>>>

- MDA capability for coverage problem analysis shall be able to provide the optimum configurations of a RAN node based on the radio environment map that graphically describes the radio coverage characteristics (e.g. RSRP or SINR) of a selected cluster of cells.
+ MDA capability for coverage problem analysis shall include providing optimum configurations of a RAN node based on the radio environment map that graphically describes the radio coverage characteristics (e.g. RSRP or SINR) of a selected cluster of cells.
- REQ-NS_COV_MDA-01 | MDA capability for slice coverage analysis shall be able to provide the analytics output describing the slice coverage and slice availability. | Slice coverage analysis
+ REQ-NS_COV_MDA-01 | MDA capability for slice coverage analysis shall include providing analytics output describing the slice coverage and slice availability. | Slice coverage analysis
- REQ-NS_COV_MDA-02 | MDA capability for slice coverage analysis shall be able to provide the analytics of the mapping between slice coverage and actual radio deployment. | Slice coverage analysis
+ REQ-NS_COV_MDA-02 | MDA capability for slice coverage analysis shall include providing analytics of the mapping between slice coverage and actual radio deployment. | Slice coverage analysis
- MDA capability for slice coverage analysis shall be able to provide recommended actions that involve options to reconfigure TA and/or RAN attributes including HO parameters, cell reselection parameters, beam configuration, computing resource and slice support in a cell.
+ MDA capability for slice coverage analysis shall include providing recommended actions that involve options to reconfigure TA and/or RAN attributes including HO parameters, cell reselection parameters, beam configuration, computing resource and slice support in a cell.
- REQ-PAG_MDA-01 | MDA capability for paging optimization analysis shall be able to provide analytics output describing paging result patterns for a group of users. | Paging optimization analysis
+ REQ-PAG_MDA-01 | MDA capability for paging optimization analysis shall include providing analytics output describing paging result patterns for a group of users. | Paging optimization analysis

<<<

### The problem
The lines above should be duplicated exactly.

### Solution for this problem
- MDA capability for coverage problem analysis shall be able to provide the optimum configurations of a RAN node based on the radio environment map that graphically describes the radio coverage characteristics (e.g. RSRP or SINR) of a selected cluster of cells.
+ MDA capability for coverage problem analysis shall include providing optimum configurations of a RAN node based on the radio environment map that graphically describes the radio coverage characteristics (e.g. RSRP or SINR) of a selected cluster of cells.
- REQ-NS_COV_MDA-01 | MDA capability for slice coverage analysis shall be able to provide the analytics output describing the slice coverage and slice availability. | Slice coverage analysis
+ REQ-NS_COV_MDA-01 | MDA capability for slice coverage analysis shall include providing analytics output describing the slice coverage and slice availability. | Slice coverage analysis
- REQ-NS_COV_MDA-02 | MDA capability for slice coverage analysis shall be able to provide the analytics of the mapping between slice coverage and actual radio deployment. | Slice coverage analysis
+ REQ-NS_COV_MDA-02 | MDA capability for slice coverage analysis shall include providing analytics of the mapping between slice coverage and actual radio deployment. | Slice coverage analysis
- MDA capability for slice coverage analysis shall be able to provide recommended actions that involve options to reconfigure TA and/or RAN attributes including HO parameters, cell reselection parameters, beam configuration, computing resource and slice support in a cell.
+ MDA capability for slice coverage analysis shall include providing recommended actions that involve options to reconfigure TA and/or RAN attributes including HO parameters, cell reselection parameters, beam configuration, computing resource and slice support in a cell.
- REQ-PAG_MDA-01 | MDA capability for paging optimization analysis shall be able to provide analytics output describing paging result patterns for a group of users. | Paging optimization analysis
+ REQ-PAG_MDA-01 | MDA capability for paging optimization analysis shall include providing analytics output describing paging result patterns for a group of users. | Paging optimization analysis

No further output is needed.